** Problem **
Reproduce the records word for word, leaving out any pictures they hold.

##########

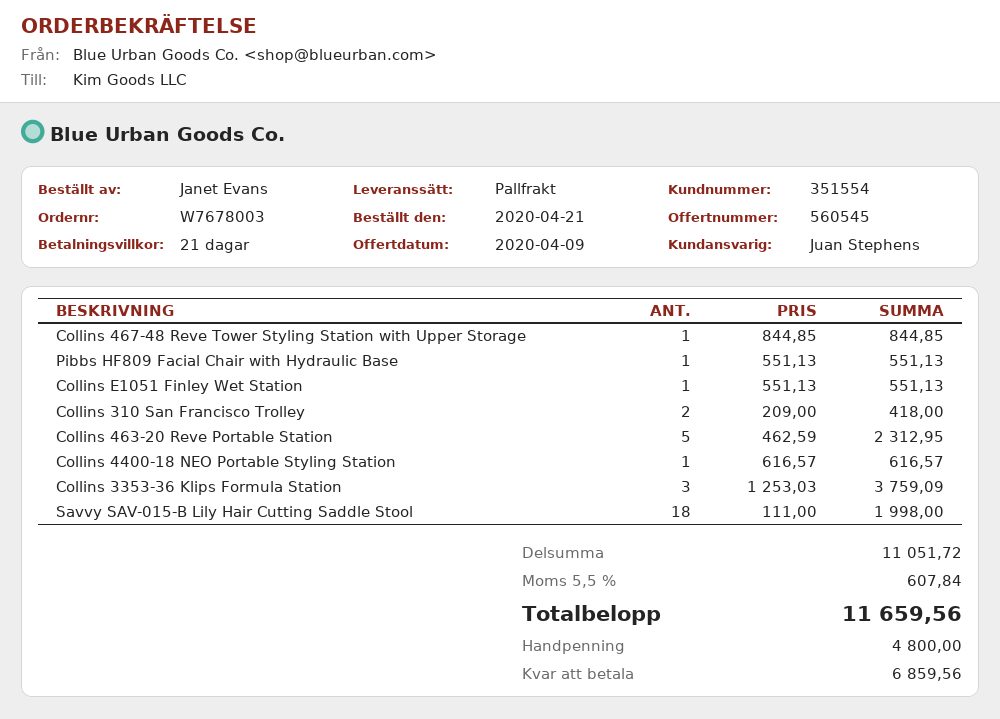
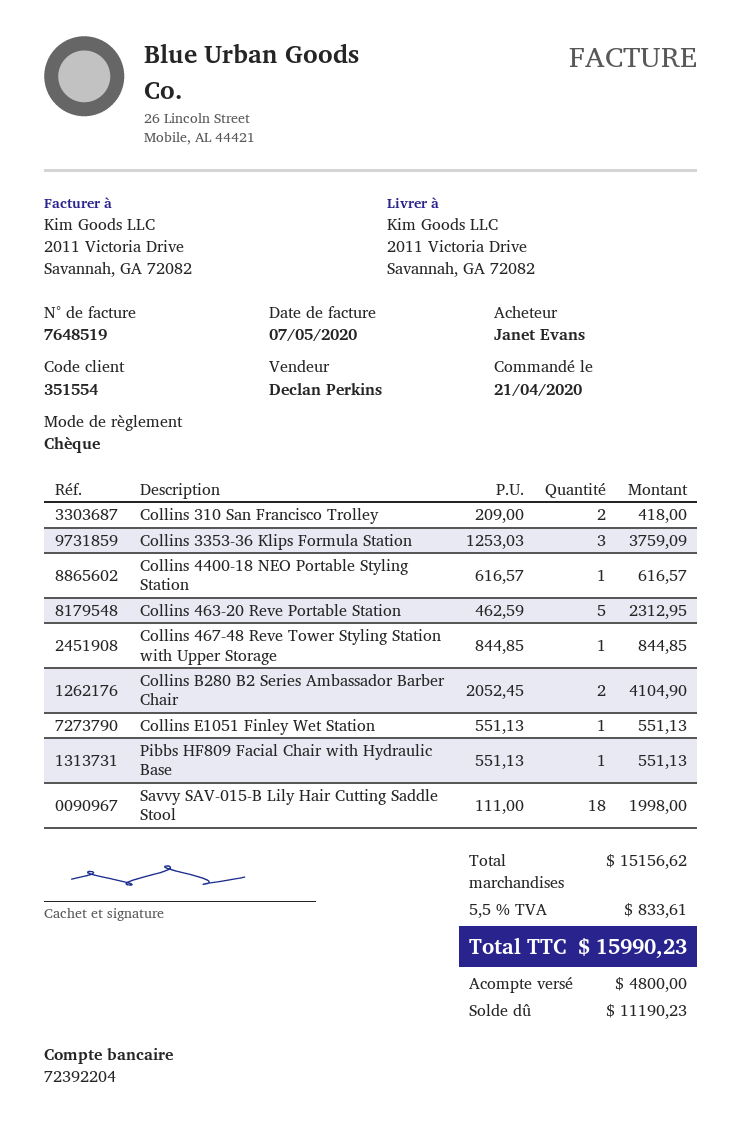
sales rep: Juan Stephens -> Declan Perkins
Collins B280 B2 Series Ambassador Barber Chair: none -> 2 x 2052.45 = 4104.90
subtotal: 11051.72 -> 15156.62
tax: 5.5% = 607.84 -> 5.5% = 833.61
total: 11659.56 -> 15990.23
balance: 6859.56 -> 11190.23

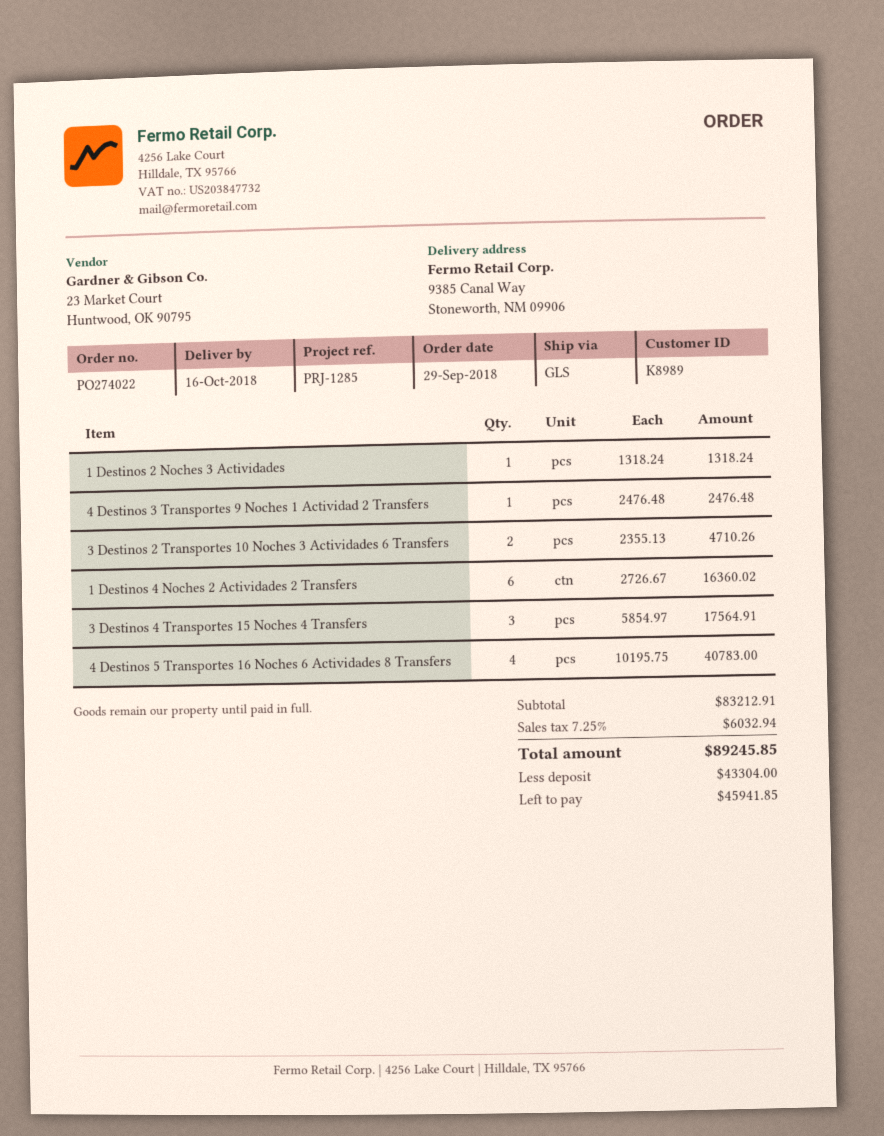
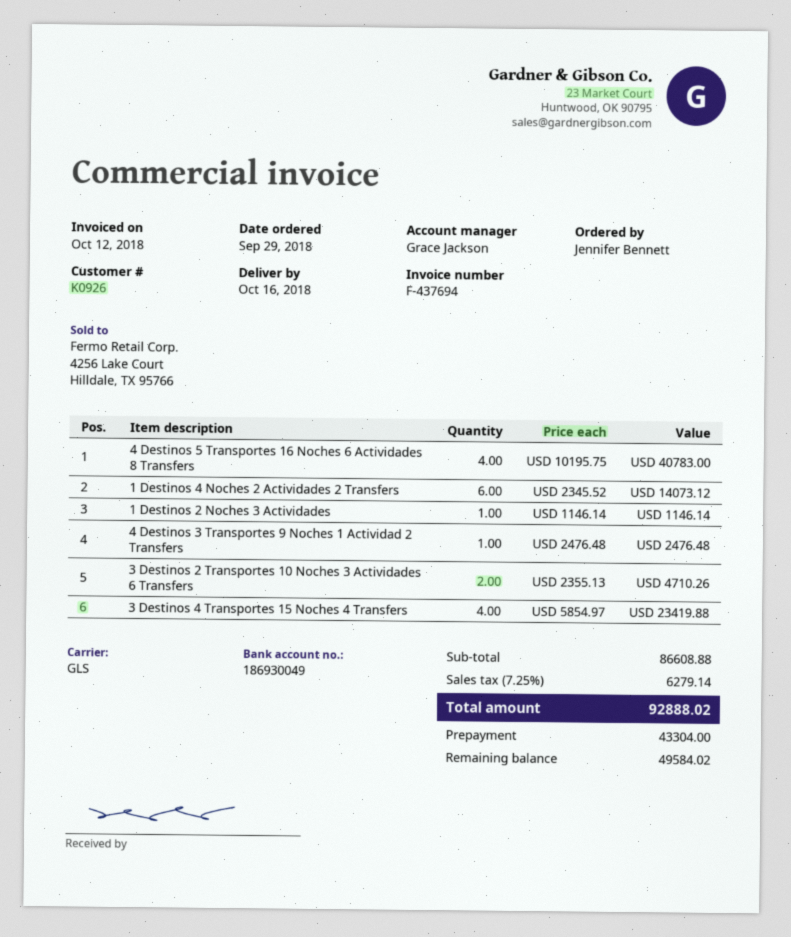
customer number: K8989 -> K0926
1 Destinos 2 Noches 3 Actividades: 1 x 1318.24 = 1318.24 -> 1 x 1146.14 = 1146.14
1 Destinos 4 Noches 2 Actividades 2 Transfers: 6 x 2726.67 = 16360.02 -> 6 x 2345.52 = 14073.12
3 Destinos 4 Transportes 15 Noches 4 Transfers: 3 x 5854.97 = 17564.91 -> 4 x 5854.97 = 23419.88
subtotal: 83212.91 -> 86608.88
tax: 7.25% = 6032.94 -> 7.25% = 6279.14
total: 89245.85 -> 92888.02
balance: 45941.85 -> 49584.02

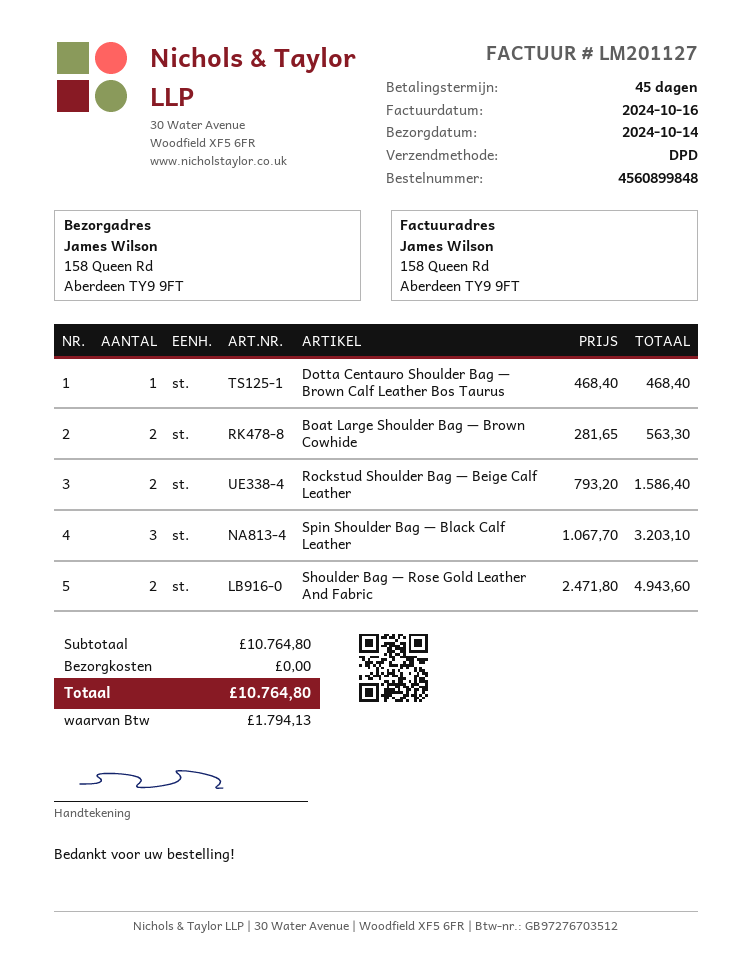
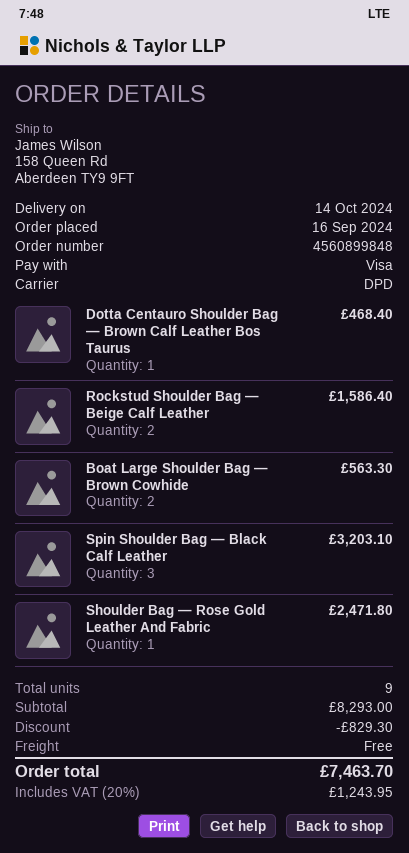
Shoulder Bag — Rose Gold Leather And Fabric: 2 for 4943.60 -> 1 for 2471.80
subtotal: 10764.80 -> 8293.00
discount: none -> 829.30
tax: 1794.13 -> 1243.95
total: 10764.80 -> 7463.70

##########

** Task response **
sales rep: Juan Stephens -> Declan Perkins
Collins B280 B2 Series Ambassador Barber Chair: none -> 2 x 2052.45 = 4104.90
subtotal: 11051.72 -> 15156.62
tax: 5.5% = 607.84 -> 5.5% = 833.61
total: 11659.56 -> 15990.23
balance: 6859.56 -> 11190.23

customer number: K8989 -> K0926
1 Destinos 2 Noches 3 Actividades: 1 x 1318.24 = 1318.24 -> 1 x 1146.14 = 1146.14
1 Destinos 4 Noches 2 Actividades 2 Transfers: 6 x 2726.67 = 16360.02 -> 6 x 2345.52 = 14073.12
3 Destinos 4 Transportes 15 Noches 4 Transfers: 3 x 5854.97 = 17564.91 -> 4 x 5854.97 = 23419.88
subtotal: 83212.91 -> 86608.88
tax: 7.25% = 6032.94 -> 7.25% = 6279.14
total: 89245.85 -> 92888.02
balance: 45941.85 -> 49584.02

Shoulder Bag — Rose Gold Leather And Fabric: 2 for 4943.60 -> 1 for 2471.80
subtotal: 10764.80 -> 8293.00
discount: none -> 829.30
tax: 1794.13 -> 1243.95
total: 10764.80 -> 7463.70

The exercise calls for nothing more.